Vogel’s book is at least as much about physics and mechanical engineering as it is botanical. Much of the biology – metabolism, biochemistry, genetics, development, senescence and death – isn’t there, quite deliberately. This is not a breathless account of discoveries from the brave new world of genomics and molecular biology, but a journey back to the roots of modern science, where natural philosophers roamed across a landscape without disciplinary boundaries. Vogel justifies his approach in ruthlessly reductionist terms: ‘Rule out geometric, then physical and then chemical explanations before invoking biologically specific ones.’ And, stepping beyond the botanical world, he draws on human and animal examples to illustrate physical concepts: the erect penis as an exemplar of the hydroskeleton and maintenance of internal pressure; the sensitivity of a bald head to the difference between a cloudy and a clear night sky.

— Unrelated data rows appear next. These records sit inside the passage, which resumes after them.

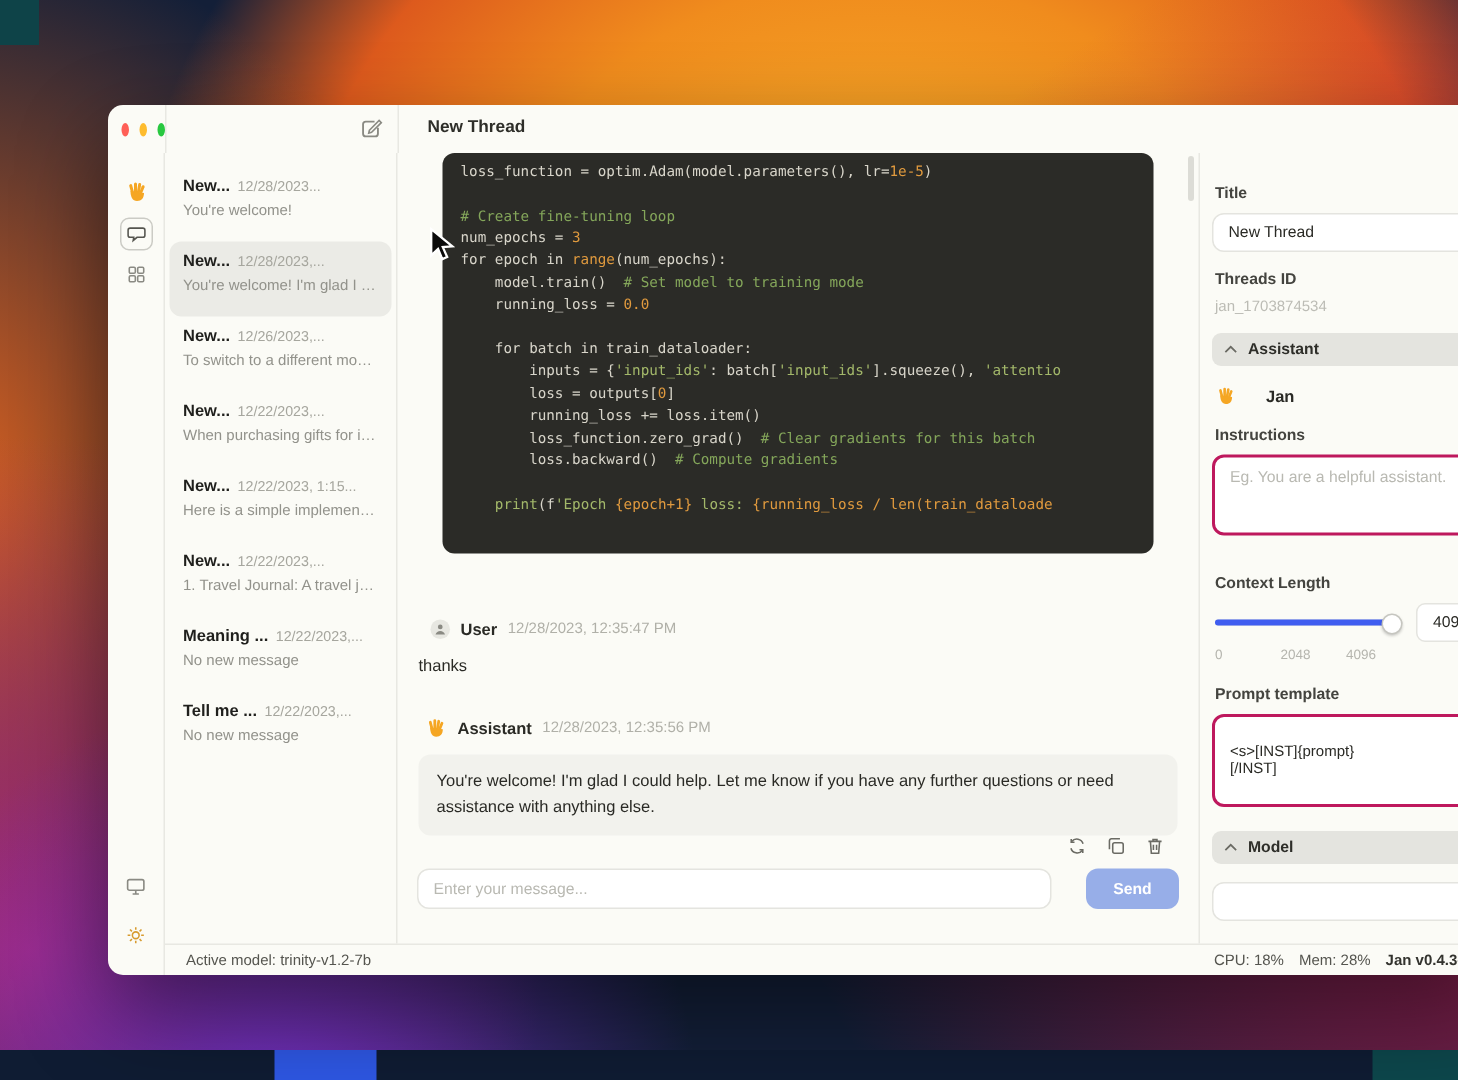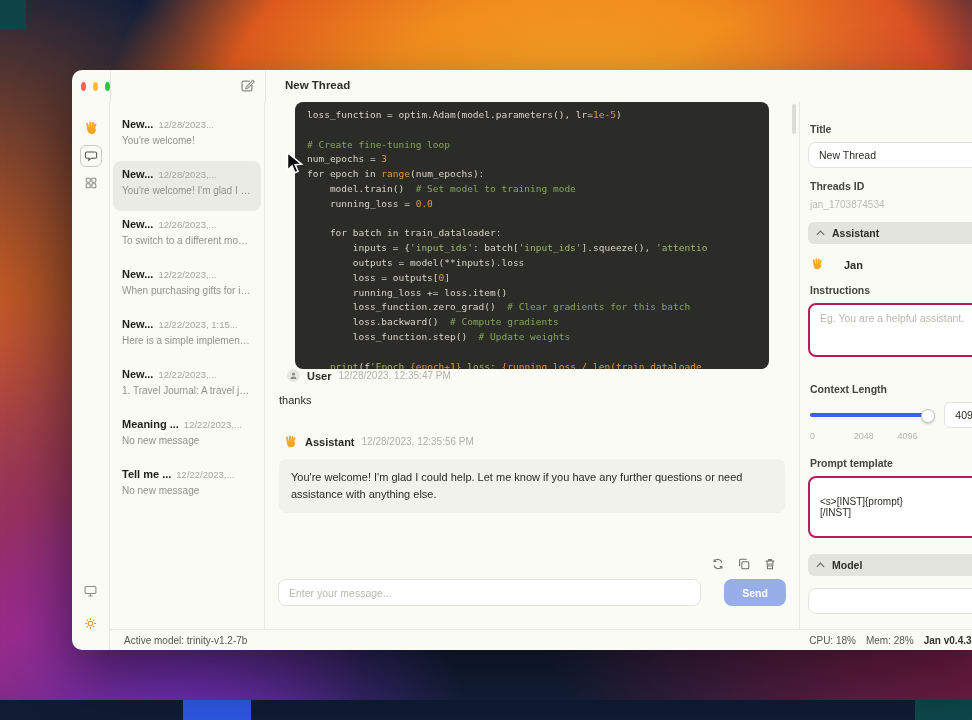"outputs = model(**inputs).loss" div.code-line { html: <div><span> outputs = model(**inputs).loss</span></div> -> none }
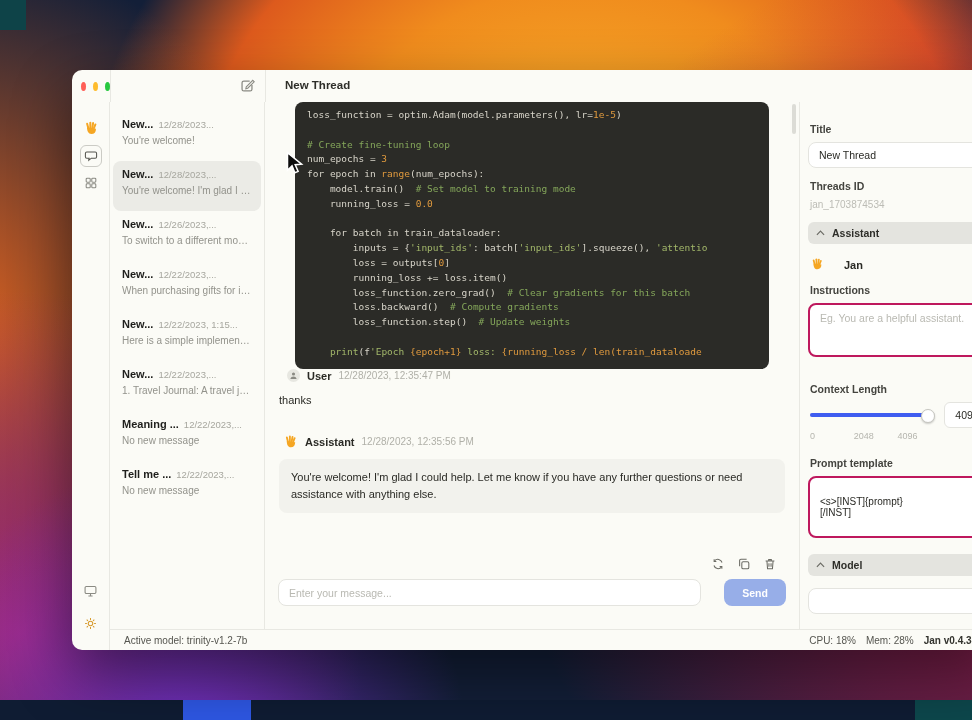"loss_function.step() # Update weights" div.code-line { html: <div><span> loss_function.step() </span><span># Update weights</span></div> -> none }
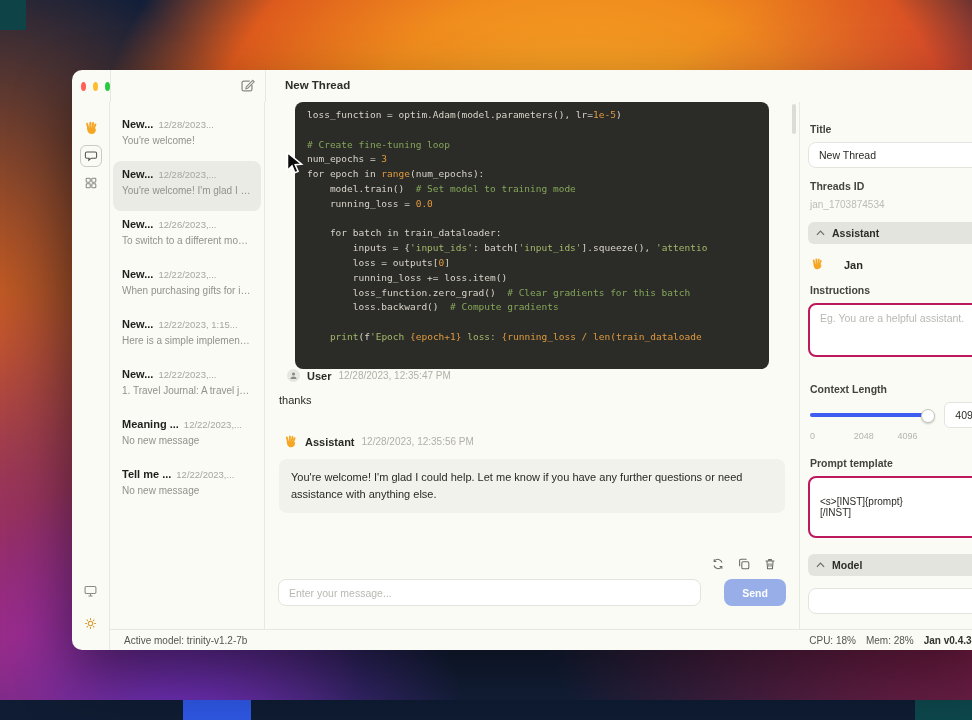"User" .msg-head { margin-top: none -> 44px }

His examples also extend to the technology of everyday life: the camera as a vehicle for explaining light and illumination, the glass of beer to explain the problem of liquids that contain dissolved gases, the electric space-heater to explain convection, the mechanism of the toilet to explain negative feedback. Or why it’s best to remove a 5cm disc from the centre of a frozen pizza before putting it in the oven (convection through the hole improves the evenness of the cooking temperature), or why champagne is best served in finest crystal (the surface is so smooth that there are few irregularities on which bubbles can form, thus saving maximum effervescence for the moment the champagne enters the mouth). This book is a happy reminder that science can become much less daunting in the hands of an enthusiastic teacher.